(Records excerpted from a collection)
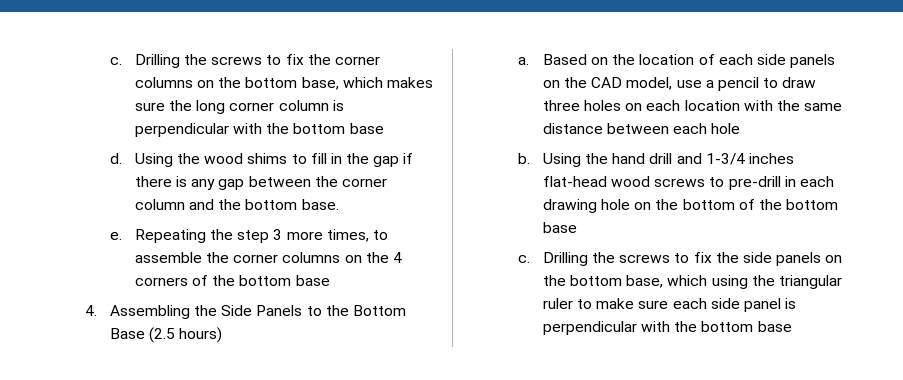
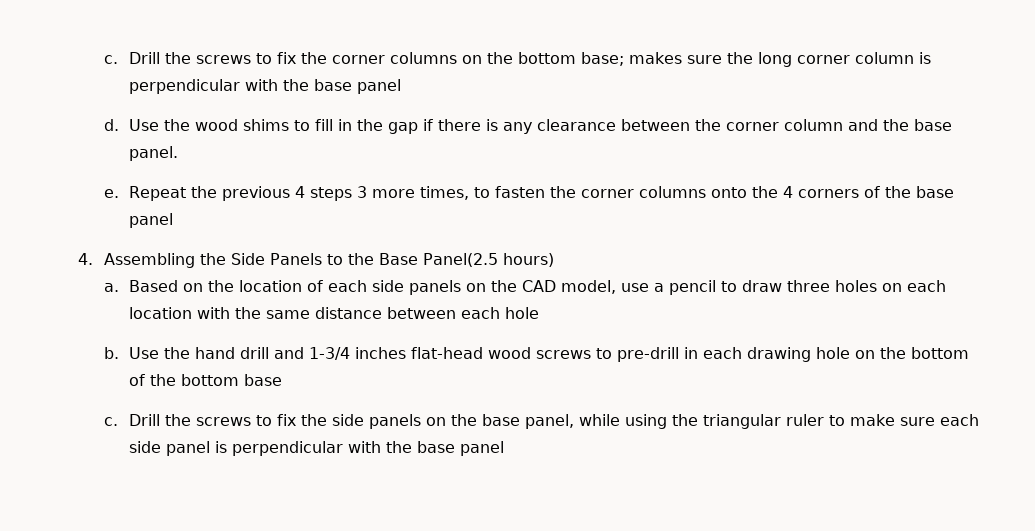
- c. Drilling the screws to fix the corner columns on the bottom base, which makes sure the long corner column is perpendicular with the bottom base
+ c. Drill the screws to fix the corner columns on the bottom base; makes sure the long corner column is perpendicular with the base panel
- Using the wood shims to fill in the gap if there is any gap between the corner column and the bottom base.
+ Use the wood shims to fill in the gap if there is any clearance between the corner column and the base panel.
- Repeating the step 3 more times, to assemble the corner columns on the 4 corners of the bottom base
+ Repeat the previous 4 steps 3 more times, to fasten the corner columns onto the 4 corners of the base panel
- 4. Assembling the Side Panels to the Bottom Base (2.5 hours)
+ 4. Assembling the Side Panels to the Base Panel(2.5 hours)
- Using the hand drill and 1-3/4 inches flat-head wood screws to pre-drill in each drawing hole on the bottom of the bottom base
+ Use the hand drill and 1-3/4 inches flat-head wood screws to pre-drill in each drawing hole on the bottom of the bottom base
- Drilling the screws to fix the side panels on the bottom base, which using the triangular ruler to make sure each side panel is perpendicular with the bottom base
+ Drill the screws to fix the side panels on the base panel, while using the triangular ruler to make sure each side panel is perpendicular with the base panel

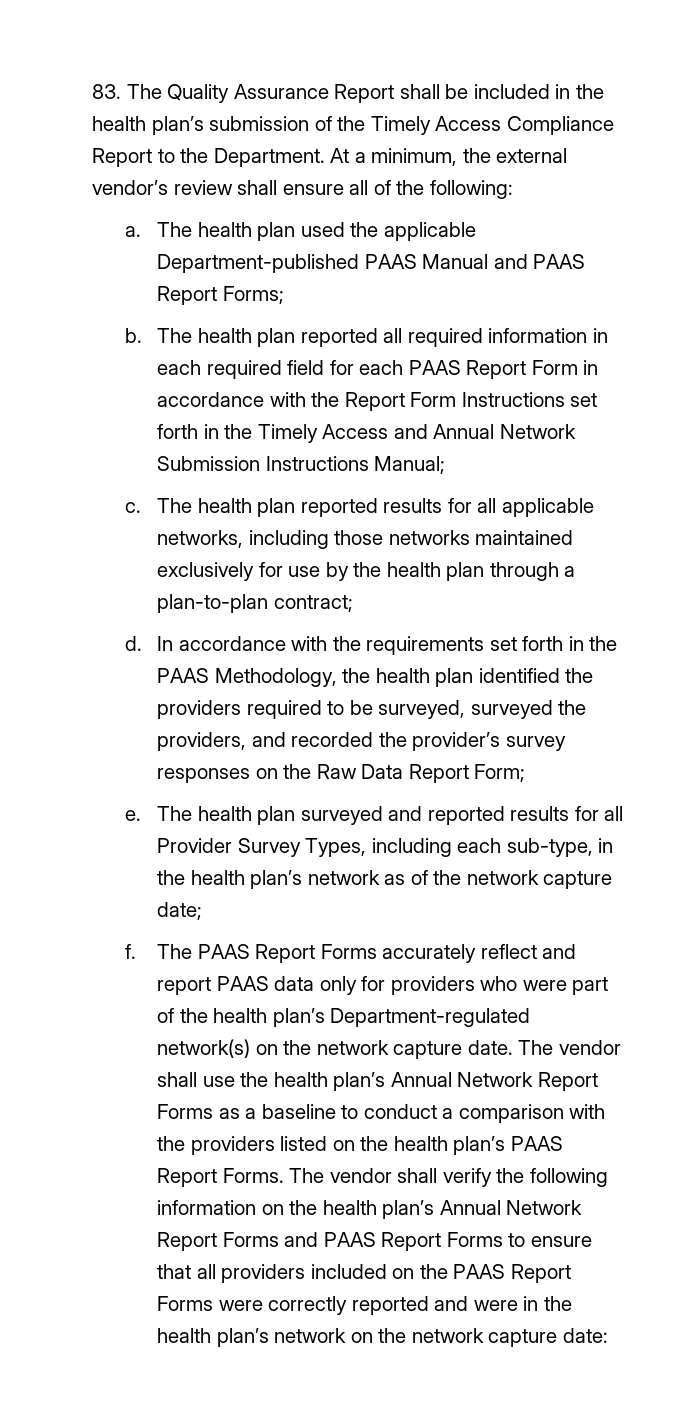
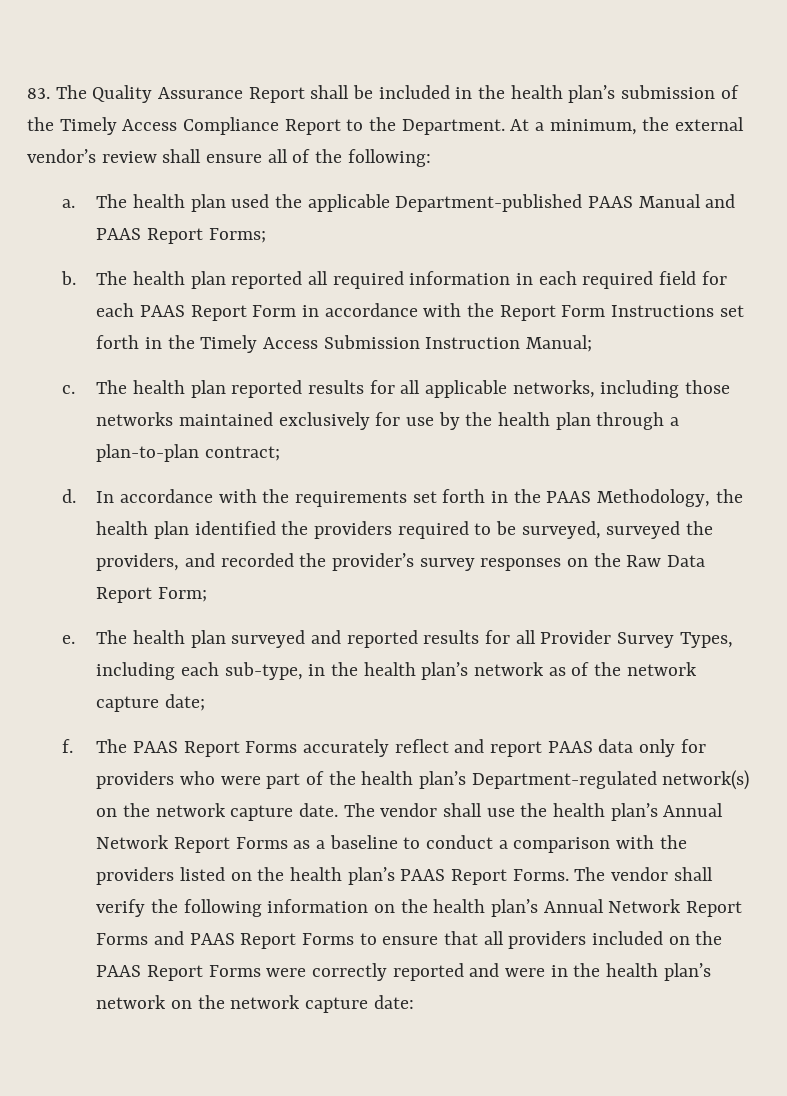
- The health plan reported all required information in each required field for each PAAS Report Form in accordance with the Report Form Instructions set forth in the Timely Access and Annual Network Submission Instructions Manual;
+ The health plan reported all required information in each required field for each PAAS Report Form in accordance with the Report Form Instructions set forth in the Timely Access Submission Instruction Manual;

Work to be completed
Take the lines from the one holding "- 4. Assembling" through the final line of the records above and output them exactly, both ends included, excluding pictures.

Written answer
- 4. Assembling the Side Panels to the Bottom Base (2.5 hours)
+ 4. Assembling the Side Panels to the Base Panel(2.5 hours)
- Using the hand drill and 1-3/4 inches flat-head wood screws to pre-drill in each drawing hole on the bottom of the bottom base
+ Use the hand drill and 1-3/4 inches flat-head wood screws to pre-drill in each drawing hole on the bottom of the bottom base
- Drilling the screws to fix the side panels on the bottom base, which using the triangular ruler to make sure each side panel is perpendicular with the bottom base
+ Drill the screws to fix the side panels on the base panel, while using the triangular ruler to make sure each side panel is perpendicular with the base panel

- The health plan reported all required information in each required field for each PAAS Report Form in accordance with the Report Form Instructions set forth in the Timely Access and Annual Network Submission Instructions Manual;
+ The health plan reported all required information in each required field for each PAAS Report Form in accordance with the Report Form Instructions set forth in the Timely Access Submission Instruction Manual;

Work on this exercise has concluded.